- **What is being asked**:
Produce word for word the lines of the data below running from the one that has "margin-top: 13px;" to the one that has "font-size: 12.7px;", inclusive, and no others.

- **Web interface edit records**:
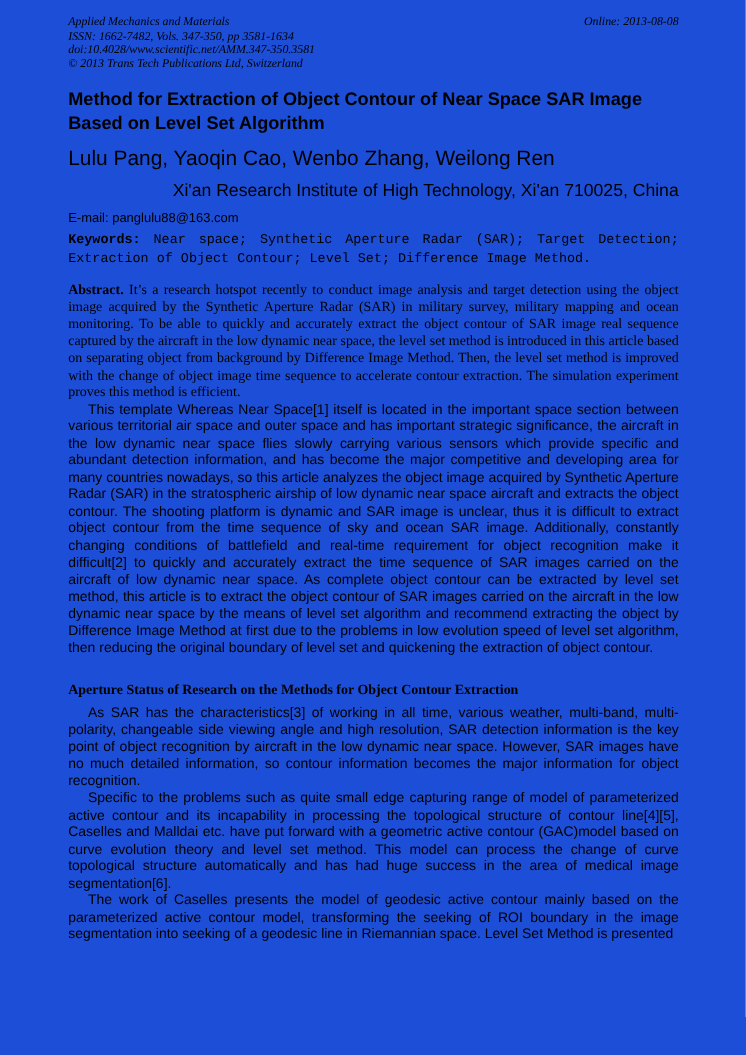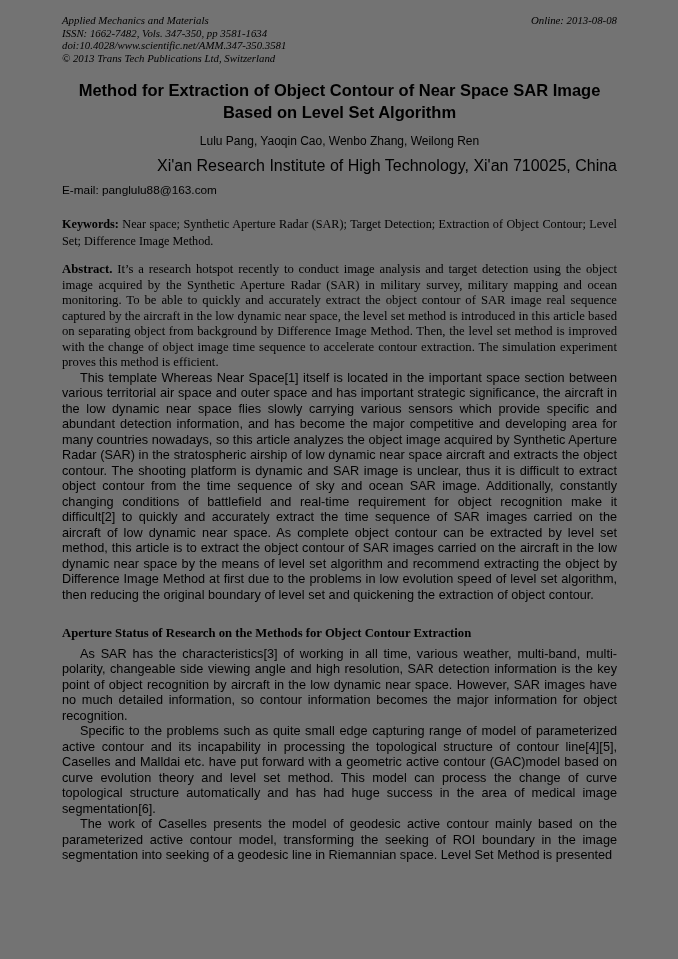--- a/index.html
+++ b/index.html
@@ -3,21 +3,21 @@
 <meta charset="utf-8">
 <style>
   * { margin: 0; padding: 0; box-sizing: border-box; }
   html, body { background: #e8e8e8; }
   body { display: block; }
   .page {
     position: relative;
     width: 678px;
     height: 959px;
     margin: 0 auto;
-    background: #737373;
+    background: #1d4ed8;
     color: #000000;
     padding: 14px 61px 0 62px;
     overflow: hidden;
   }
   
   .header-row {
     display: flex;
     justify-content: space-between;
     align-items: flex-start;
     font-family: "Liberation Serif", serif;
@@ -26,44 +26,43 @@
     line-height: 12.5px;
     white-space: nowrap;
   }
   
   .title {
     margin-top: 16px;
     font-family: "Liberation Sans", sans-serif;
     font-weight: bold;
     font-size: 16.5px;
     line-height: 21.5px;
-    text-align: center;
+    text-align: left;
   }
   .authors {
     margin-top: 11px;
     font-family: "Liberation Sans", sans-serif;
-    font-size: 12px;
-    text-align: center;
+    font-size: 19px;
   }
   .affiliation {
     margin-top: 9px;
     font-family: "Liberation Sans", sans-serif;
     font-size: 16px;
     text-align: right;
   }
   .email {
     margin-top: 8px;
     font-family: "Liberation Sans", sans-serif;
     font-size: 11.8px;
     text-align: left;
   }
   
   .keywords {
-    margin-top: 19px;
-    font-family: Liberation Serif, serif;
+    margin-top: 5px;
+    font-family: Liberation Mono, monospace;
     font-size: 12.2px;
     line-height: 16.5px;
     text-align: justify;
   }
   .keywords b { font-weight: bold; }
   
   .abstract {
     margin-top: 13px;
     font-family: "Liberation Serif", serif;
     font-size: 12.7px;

---

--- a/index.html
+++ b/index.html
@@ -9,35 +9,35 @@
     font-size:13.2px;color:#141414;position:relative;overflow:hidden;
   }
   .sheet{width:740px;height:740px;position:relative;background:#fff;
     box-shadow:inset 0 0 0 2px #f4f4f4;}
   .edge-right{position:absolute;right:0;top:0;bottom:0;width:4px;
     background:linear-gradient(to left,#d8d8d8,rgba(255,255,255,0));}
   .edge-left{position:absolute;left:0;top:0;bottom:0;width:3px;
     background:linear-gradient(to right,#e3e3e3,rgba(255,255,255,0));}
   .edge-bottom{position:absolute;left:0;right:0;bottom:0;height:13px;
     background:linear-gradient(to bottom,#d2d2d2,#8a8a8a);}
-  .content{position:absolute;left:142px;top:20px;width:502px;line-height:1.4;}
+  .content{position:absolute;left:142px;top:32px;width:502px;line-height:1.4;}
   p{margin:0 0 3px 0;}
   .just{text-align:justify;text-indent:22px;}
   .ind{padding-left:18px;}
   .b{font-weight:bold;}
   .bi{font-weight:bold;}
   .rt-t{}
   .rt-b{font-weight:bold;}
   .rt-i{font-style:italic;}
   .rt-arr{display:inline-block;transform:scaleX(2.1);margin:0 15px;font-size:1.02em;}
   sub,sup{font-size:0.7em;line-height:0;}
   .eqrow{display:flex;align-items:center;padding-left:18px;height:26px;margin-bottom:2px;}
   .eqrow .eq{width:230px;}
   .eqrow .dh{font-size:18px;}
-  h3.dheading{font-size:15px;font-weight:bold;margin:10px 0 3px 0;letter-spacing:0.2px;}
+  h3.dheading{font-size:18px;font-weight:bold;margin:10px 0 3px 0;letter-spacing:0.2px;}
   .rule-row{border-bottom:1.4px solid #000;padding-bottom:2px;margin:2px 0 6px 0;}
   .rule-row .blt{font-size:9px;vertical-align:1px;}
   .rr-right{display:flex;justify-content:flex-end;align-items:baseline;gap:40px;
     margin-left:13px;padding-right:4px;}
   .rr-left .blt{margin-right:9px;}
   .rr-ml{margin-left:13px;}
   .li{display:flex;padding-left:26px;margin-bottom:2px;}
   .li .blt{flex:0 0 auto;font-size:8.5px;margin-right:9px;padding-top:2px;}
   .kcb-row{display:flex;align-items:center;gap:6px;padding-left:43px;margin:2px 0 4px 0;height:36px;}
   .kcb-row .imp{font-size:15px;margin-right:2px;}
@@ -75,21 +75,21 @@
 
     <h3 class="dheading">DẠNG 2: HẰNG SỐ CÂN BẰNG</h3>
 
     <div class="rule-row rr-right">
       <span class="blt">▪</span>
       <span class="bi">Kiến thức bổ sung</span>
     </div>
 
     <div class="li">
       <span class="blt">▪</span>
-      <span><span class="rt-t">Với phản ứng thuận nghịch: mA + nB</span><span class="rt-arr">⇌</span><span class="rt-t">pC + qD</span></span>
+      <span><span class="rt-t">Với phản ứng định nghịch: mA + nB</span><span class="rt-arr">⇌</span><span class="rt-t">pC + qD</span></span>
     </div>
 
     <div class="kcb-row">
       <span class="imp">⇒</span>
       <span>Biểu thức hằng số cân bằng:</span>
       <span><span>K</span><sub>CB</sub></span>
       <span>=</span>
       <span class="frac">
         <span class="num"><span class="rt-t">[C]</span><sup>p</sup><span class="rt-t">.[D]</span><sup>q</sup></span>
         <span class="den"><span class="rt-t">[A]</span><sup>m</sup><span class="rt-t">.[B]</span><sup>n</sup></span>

* * *

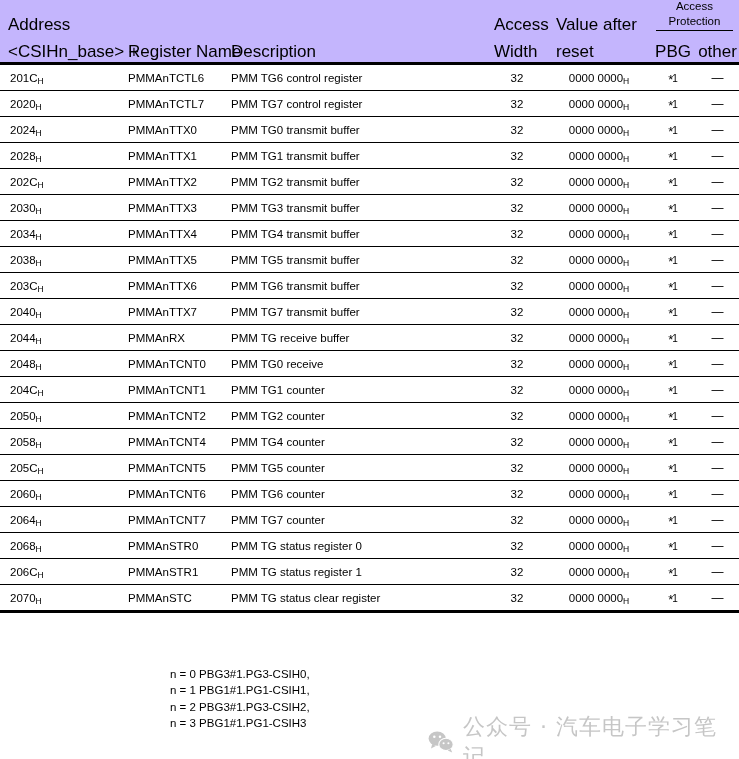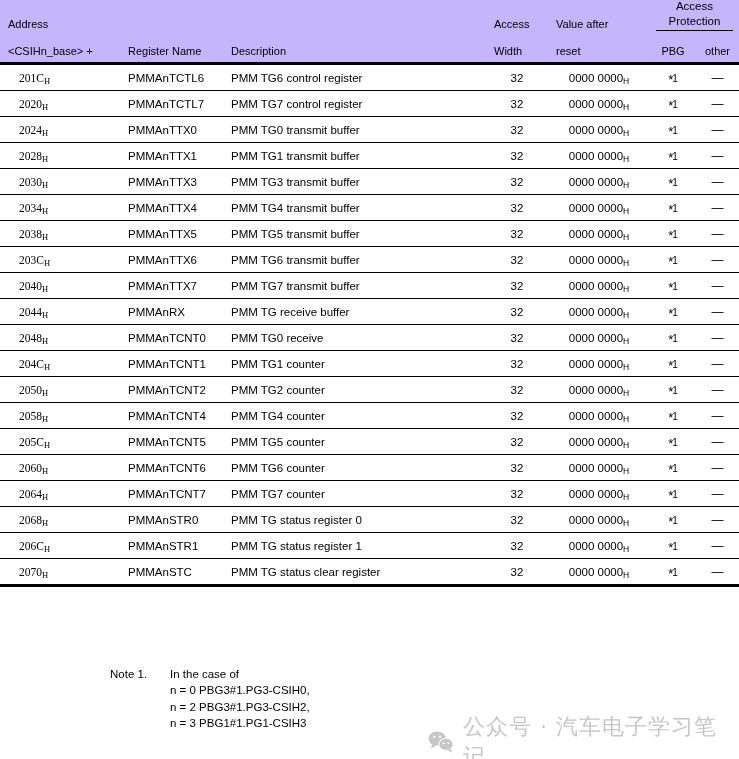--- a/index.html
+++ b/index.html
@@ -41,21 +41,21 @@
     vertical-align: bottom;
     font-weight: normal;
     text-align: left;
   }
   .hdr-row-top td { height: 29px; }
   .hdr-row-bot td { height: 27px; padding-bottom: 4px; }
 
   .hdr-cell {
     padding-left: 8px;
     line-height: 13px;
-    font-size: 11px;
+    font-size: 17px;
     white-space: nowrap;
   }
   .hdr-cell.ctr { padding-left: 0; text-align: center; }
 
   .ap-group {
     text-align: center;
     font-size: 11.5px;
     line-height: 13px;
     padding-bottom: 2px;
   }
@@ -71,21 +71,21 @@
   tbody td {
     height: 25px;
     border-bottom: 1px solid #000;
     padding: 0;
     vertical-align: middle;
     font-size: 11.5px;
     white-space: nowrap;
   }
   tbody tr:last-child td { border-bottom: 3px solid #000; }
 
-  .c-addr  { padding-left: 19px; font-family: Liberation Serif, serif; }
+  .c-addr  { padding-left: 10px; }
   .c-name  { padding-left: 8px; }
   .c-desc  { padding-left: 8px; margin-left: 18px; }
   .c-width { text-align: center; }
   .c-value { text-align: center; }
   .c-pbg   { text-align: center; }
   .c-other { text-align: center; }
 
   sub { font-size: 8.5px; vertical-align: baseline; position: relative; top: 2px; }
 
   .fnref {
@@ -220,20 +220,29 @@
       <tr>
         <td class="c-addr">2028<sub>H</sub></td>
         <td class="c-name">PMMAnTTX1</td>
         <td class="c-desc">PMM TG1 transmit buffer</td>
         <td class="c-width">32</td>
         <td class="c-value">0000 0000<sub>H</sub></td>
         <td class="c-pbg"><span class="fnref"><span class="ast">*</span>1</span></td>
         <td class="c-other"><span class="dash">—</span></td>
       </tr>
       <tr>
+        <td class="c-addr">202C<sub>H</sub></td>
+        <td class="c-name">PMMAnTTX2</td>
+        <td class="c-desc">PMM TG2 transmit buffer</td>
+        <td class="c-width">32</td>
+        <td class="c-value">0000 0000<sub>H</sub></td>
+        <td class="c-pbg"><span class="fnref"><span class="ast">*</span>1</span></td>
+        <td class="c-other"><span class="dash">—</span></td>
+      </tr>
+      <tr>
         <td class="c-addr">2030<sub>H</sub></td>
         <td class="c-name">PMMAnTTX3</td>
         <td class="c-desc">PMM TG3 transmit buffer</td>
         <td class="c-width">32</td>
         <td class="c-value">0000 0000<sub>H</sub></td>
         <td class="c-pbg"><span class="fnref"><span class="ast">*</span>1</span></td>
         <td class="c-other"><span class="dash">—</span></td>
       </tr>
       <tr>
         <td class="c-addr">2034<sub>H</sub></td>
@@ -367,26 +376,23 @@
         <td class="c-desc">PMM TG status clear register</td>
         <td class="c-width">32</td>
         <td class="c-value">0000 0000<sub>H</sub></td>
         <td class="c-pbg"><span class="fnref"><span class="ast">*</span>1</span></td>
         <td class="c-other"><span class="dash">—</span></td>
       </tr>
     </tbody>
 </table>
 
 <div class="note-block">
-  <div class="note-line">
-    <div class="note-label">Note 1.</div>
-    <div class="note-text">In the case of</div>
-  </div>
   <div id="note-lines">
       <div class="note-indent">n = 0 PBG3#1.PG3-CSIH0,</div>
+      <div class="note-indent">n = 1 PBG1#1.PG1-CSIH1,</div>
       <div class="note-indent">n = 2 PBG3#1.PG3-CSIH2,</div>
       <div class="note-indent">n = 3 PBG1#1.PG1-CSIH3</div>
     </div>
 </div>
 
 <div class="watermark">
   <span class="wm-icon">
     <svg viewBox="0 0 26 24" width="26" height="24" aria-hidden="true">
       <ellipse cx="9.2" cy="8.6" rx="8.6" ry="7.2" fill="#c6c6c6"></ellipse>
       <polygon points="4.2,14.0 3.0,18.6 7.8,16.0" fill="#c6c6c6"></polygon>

- **Answer section**:
     margin-top: 13px;
     font-family: "Liberation Serif", serif;
     font-size: 12.7px;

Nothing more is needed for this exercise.